Cette annonce intervient après une escalade de tensions marquée par des bombardements israéliens sur le sud du Liban. Trump a précisé : "Le président libanais, Joseph Aoun, et le Premier ministre israélien, Benjamin Netanyahou, ont convenu que pour instaurer la paix, un cessez-le-feu de dix jours sera mis en place."
Ce processus de paix a émergé après des négociations intenses. Joseph Aoun a exprimé sa réticence à discuter avec Netanyahou tant qu’Israël ne suspendait pas ses attaques militaires. Donald Trump a alors activement contacté le Premier ministre israélien pour obtenir son accord pour ce cessez-le-feu, offrant aux Libanais un moment de répit après un mois et demi de conflit, qui a causé plus de 2 000 morts.
Une invitation à la Maison-Blanche
Ce cessez-le-feu ouvre la voie à des discussions potentiellement historiques entre Aoun et Netanyahou, bien qu’un acteur crucial, le Hezbollah, soit absent de l’accord. Le mouvement chiite pro-iranien a déclaré qu’il accepterait le cessez-le-feu à condition qu’Israël renonce à le cibler.
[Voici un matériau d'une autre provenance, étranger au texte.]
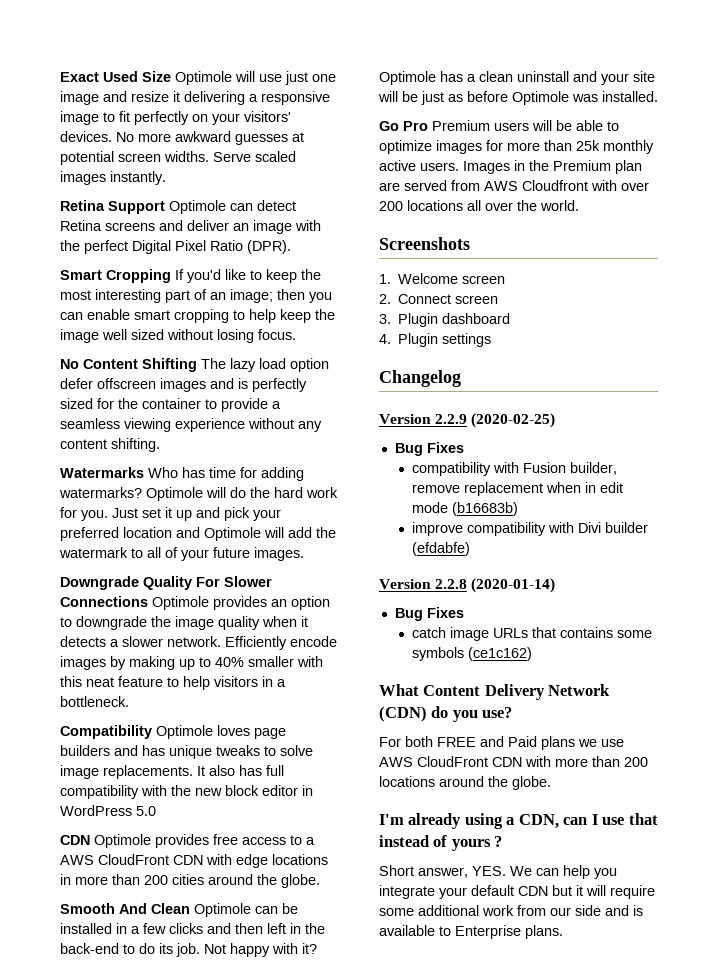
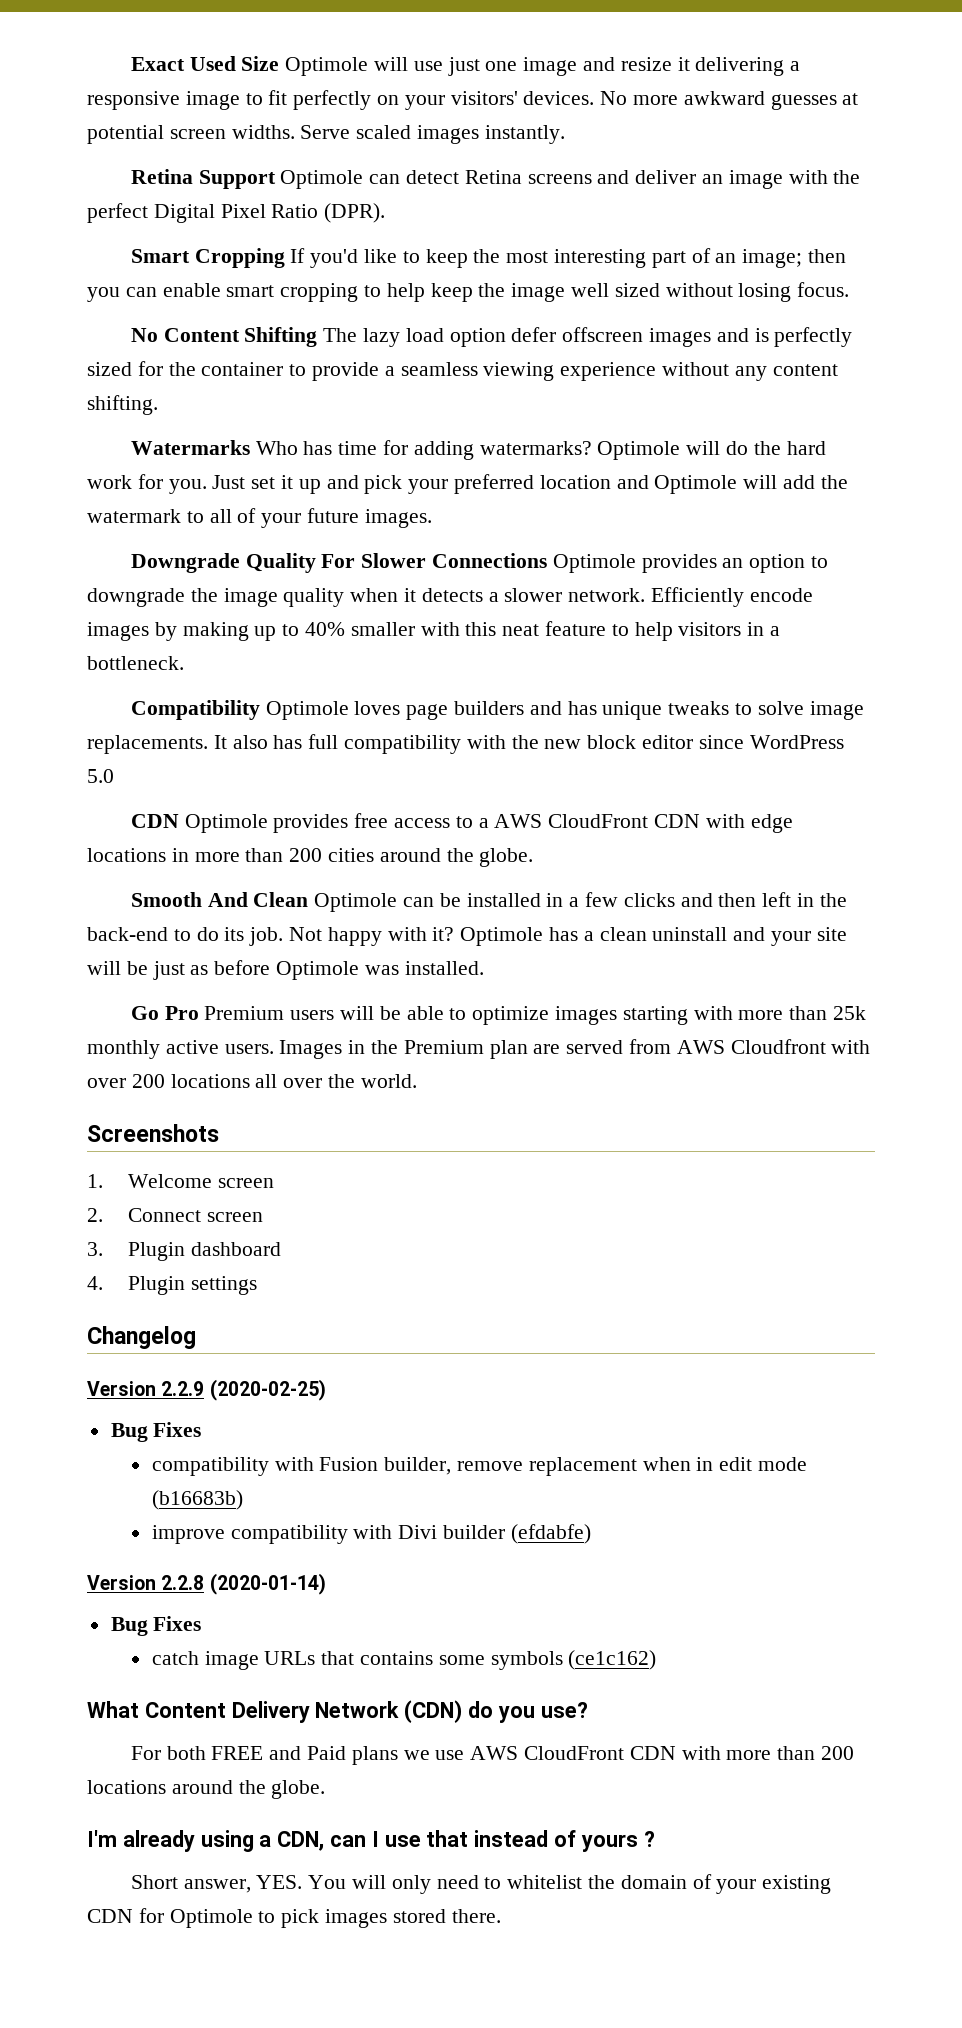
[302,785,313,796] in -> [698,735,744,749] since
[486,140,503,151] for -> [622,1006,733,1025] starting with
[510,865,617,879] [379,885,655,899] [379,905,643,916] [379,925,563,939] We can help you integrate your default CDN but it will require some additional work from our side and is available to Enterprise plans. -> [308,1874,832,1894] [87,1908,501,1928] You will only need to whitelist the domain of your existing CDN for Optimole to pick images stored there.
Les opinions divergent en Israël : "J’espère que cela pourra mener à quelque chose de positif, mais le Hezbollah doit être neutralisé pour qu’un véritable cessez-le-feu soit envisageable", ont déclaré plusieurs citoyens israéliens, témoignant d’un scepticisme persistant.
Pour l’heure, Benjamin Netanyahou n’a pas encore réagi à l’initiative de Trump, qui a proposé une rencontre à la Maison-Blanche aux deux dirigeants, sans indiquer de date précise.